They tried asking him, you know, a couple of questions that it was kind of challenging to answer because he has autism.
- Do you have an ID on you?
- No, I don't.
JUDY: Nick's never been in trouble in his life.
I had no idea what was going on.
I thought maybe somebody was hurt or... because there was an ambulance and so on and so forth.
I had no idea.
- I wanna go home!
- I'm going to spray you!
- Do you know this person?
- That's my son.
What are you doing with my boy?
- He was trying to get inside this car.
- Yeah, yeah, yeah, he does that from time to time.
- He went to check the mail.
- So what happened was, they thought he was trying to steal the car.
- I know, I know what you're saying.
- He has autism.
We pepper sprayed him.
We didn't know he was-- - My God!
I can't believe you pepper sprayed him.
- Ma'am-- - How dare you do this?
Oh... (voiceover): And when I saw how battered he was, it was really...
I just needed to get him to safety.
How dare you?
Do you hear him saying, "I'm sorry, I'm sorry?"
- Ma'am, I'll talk to you after.
- I said, "What did you do?"
No, I'm talking to you now.
- What did you do?
"I don't know what I did."
He looked in a car?
I turned around and asked him why there were, um... hand prints around Nick's neck and nails dug into his neck.
Do you see the bruises on his neck?
- Can you explain how this happened?
Because he was resisting.
- Oh my God!
So you pepper-sprayed him and choked him?
You choked my son?
- We don't choke people, ma'am.
VERONICA (voiceover): Mistakes happen.
Even really bad ones.
But your ability to own them... Ma'am, let the medics-- VERONICA: ...is a sign that you can move on, that you can say "I learned from this."

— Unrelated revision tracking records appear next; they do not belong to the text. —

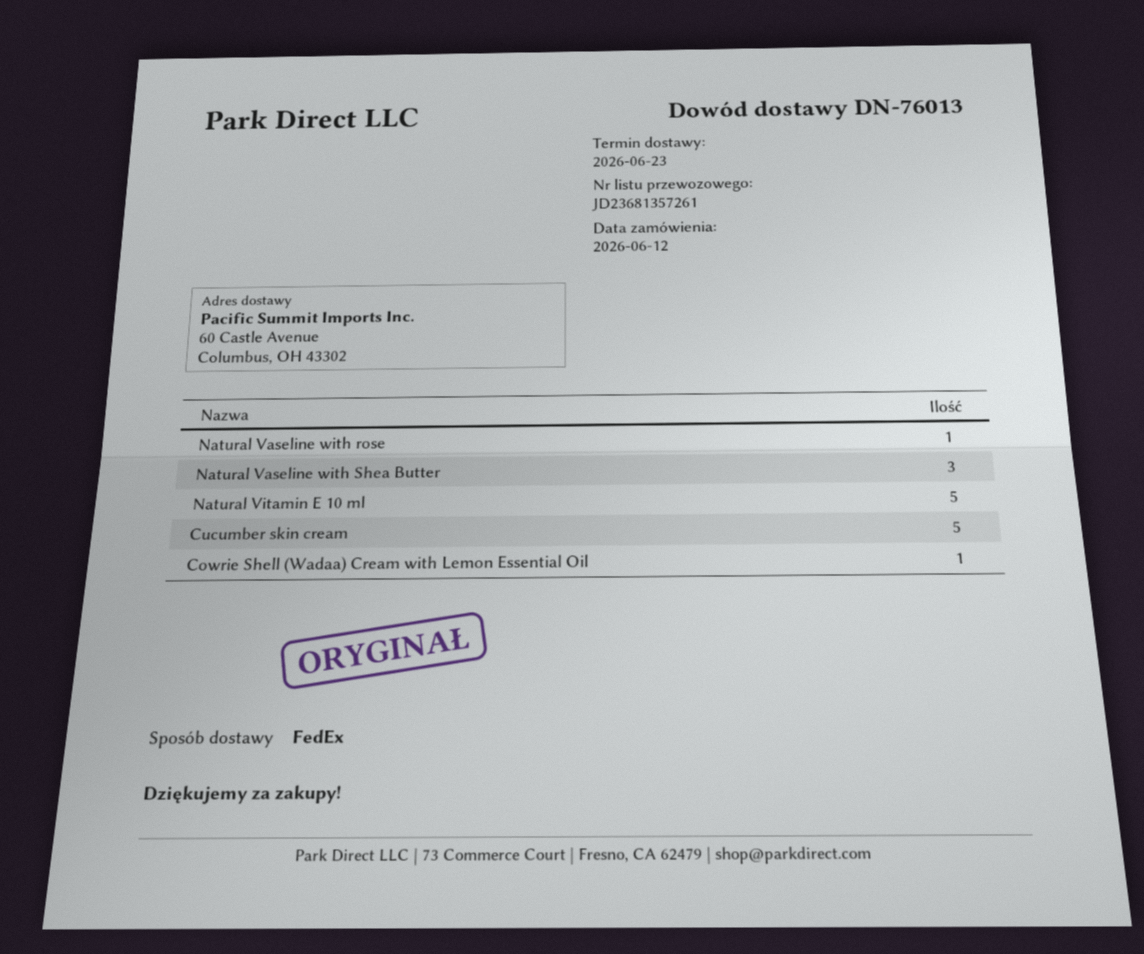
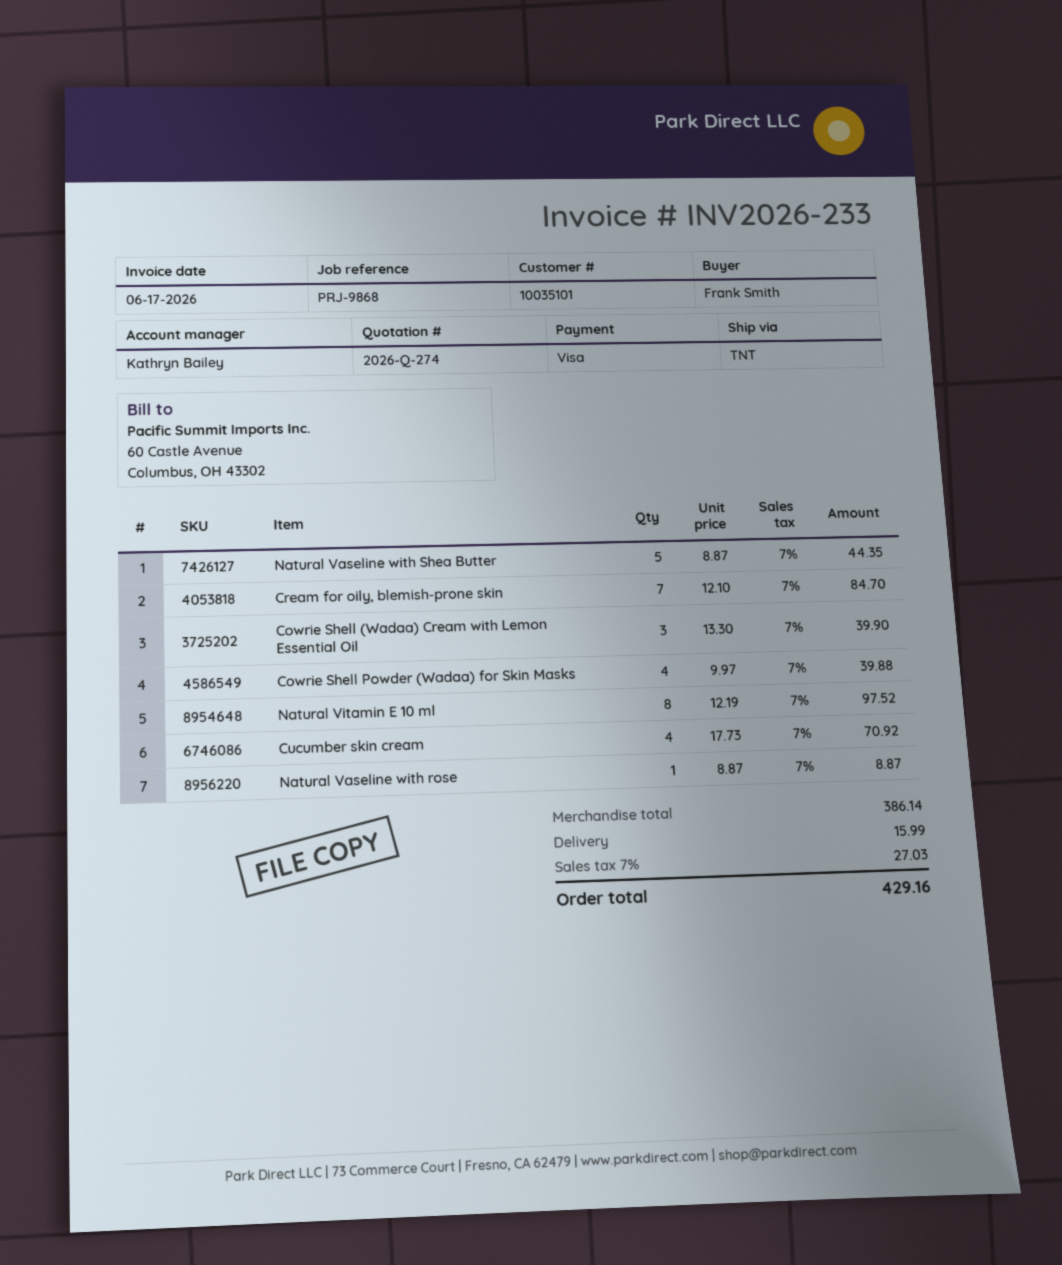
shipping method: FedEx -> TNT
Natural Vaseline with Shea Butter: 3 -> 5
Natural Vitamin E 10 ml: 5 -> 8
Cucumber skin cream: 5 -> 4
Cowrie Shell (Wadaa) Cream with Lemon Essential Oil: 1 -> 3
Cream for oily, blemish-prone skin: none -> 7
Cowrie Shell Powder (Wadaa) for Skin Masks: none -> 4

- Okay, that's refusal then.
That you can at least learn from it.
Obviously, law enforcement survives and thrives on communication, and by definition, autism is a communication disorder.
CAREN: You know, police departments around the country are really trying to solve this problem.
- Some individuals, obviously, may not be able to make eye contact with you.
- There are a lot of medical and mental conditions that create the same effects as somebody that has autism.
- For our students and residents, you can just come on in.
You're going to sit next to an officer.
- And what about that right there?
- That's pretty scary.
CAREN: Police need to understand people with autism better.
And people with autism need to understand the police as well.
- I like how it talks, that's great.
CAREN: I signed Mickey up for one of these classes because I can so easily see him innocently getting into trouble.
He'd be afraid of something, he'd run away, he'd do all the things that you shouldn't do.
(train honks) We want Mickey out in the world on his own, and he's worked so hard to learn how to do so many things.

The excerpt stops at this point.